> [Task directions]: Write out the data exactly from its first line onward, ending with the line in which "for mood-predicted music" appears.

> [Modification records]:
--- --- ---
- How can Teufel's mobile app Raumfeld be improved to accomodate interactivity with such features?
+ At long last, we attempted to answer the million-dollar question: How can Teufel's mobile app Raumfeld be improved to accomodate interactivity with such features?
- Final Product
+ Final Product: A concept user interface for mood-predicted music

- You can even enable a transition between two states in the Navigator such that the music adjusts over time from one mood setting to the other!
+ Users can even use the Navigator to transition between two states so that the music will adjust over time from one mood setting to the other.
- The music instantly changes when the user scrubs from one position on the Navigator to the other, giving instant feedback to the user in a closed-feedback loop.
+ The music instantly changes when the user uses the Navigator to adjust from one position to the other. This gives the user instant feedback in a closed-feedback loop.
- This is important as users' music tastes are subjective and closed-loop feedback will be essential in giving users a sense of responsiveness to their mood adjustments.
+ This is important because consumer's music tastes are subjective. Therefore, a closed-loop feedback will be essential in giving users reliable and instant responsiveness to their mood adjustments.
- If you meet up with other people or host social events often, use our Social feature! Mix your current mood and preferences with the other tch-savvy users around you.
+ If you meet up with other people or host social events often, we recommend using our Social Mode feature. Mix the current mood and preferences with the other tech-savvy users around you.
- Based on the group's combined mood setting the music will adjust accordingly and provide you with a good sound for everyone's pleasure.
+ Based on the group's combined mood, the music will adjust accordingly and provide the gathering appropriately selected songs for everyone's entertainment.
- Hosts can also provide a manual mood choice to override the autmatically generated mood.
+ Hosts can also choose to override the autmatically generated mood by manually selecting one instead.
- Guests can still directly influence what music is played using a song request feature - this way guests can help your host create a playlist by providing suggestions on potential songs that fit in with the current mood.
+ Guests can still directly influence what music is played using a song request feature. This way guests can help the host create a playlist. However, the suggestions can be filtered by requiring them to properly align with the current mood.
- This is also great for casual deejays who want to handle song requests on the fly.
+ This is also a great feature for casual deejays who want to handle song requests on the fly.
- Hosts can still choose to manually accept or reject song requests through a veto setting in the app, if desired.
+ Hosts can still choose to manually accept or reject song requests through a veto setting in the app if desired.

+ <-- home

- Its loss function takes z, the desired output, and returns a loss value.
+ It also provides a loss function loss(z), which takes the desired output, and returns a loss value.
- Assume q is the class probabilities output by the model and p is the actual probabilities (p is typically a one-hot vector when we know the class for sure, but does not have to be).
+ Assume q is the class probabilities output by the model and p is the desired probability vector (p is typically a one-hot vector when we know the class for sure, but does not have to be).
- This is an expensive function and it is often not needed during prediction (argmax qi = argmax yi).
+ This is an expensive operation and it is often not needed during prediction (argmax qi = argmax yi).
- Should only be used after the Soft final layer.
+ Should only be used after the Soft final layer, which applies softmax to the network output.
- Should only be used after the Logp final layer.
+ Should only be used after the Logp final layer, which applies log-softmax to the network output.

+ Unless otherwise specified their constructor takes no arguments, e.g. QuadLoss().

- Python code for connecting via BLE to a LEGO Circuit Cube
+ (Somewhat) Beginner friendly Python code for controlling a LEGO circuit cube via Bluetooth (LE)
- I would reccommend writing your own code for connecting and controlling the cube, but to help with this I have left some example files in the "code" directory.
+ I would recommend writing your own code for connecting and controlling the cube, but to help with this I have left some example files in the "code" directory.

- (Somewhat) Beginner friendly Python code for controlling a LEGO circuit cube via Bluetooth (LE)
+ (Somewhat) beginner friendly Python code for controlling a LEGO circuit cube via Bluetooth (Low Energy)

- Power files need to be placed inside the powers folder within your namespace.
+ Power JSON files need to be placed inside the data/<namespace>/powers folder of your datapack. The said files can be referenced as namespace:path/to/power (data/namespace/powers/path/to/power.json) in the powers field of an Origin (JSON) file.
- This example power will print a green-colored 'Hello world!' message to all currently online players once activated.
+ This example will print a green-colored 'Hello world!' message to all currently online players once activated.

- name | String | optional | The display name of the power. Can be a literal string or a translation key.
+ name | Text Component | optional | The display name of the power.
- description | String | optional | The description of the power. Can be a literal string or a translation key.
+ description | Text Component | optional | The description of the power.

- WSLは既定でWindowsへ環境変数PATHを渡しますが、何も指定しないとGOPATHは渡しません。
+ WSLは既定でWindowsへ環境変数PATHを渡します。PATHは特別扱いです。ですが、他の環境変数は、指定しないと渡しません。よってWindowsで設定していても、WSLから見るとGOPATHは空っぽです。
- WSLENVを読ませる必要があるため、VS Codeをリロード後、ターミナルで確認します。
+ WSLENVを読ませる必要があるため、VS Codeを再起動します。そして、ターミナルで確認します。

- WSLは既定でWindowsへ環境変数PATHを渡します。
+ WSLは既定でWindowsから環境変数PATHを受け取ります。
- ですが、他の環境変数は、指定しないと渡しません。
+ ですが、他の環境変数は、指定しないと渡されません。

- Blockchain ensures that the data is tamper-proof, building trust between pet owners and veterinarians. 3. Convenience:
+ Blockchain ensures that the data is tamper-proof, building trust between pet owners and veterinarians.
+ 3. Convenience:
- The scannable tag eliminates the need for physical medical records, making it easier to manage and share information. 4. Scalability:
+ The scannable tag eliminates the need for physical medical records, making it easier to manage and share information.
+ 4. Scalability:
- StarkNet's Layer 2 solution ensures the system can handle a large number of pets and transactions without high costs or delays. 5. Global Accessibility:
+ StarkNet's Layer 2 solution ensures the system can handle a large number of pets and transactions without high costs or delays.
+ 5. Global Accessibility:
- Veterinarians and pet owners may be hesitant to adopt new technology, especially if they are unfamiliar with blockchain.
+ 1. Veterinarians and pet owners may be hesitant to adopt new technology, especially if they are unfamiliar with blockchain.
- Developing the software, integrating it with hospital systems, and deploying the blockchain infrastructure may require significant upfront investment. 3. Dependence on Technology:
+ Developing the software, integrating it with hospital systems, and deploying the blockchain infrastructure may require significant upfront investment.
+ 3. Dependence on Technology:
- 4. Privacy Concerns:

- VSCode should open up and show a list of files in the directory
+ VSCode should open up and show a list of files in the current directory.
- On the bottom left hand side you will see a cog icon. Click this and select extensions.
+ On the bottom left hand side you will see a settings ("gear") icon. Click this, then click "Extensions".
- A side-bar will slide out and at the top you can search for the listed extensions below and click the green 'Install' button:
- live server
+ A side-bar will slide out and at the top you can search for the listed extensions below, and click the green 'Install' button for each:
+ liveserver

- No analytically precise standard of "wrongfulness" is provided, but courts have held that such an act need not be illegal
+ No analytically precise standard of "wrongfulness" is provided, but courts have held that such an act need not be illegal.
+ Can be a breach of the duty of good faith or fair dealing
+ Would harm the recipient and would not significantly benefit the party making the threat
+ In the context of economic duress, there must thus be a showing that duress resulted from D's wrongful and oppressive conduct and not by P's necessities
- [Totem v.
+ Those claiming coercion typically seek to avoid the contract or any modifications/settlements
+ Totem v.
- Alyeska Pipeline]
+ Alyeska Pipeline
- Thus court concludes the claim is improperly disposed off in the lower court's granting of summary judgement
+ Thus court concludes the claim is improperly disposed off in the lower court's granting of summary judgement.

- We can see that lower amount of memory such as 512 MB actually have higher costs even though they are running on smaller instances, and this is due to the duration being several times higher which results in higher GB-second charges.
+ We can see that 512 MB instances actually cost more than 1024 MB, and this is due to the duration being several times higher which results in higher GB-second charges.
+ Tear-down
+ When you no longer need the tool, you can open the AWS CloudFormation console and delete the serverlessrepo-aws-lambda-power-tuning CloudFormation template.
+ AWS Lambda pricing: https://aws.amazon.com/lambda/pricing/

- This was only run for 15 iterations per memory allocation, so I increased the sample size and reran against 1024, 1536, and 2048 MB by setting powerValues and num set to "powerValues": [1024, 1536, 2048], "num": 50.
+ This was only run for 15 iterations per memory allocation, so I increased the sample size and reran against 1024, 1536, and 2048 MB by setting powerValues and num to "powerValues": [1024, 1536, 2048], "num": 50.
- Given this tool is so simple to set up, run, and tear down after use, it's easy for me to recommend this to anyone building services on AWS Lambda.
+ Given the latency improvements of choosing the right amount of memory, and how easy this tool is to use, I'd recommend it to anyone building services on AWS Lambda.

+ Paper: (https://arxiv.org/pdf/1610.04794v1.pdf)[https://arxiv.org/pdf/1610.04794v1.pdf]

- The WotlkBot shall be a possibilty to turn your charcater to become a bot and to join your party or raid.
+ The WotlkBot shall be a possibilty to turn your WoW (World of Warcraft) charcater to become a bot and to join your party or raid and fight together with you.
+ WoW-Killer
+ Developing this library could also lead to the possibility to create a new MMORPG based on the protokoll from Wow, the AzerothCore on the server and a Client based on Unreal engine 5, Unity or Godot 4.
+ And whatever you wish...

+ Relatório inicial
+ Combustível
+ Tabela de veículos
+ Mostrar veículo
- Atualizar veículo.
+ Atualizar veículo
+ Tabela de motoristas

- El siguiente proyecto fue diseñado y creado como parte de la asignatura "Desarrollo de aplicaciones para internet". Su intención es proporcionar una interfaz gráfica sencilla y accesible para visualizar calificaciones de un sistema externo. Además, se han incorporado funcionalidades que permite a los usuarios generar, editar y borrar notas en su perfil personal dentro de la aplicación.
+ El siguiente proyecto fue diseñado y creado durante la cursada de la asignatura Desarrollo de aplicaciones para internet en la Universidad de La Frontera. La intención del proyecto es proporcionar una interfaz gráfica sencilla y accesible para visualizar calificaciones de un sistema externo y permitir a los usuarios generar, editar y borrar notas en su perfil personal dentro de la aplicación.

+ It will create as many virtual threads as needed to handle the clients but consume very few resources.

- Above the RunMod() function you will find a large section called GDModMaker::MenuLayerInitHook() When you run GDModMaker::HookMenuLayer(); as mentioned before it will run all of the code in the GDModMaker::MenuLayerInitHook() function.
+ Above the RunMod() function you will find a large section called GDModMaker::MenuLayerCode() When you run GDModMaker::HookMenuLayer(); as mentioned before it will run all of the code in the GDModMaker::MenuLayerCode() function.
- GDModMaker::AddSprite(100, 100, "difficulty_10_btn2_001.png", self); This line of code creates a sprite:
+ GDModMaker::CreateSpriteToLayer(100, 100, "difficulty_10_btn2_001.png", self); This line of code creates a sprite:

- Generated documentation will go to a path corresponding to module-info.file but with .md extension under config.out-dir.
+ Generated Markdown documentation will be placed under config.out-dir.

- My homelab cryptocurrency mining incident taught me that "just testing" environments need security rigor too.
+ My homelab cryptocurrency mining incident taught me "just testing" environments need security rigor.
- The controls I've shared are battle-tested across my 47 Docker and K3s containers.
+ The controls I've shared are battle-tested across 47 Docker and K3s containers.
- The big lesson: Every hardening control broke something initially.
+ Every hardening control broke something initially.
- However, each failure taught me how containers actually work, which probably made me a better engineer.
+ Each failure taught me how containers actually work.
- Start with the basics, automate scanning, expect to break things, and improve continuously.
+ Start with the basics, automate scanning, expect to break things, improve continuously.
--- --- ---
> [Your response]:
- How can Teufel's mobile app Raumfeld be improved to accomodate interactivity with such features?
+ At long last, we attempted to answer the million-dollar question: How can Teufel's mobile app Raumfeld be improved to accomodate interactivity with such features?
- Final Product
+ Final Product: A concept user interface for mood-predicted music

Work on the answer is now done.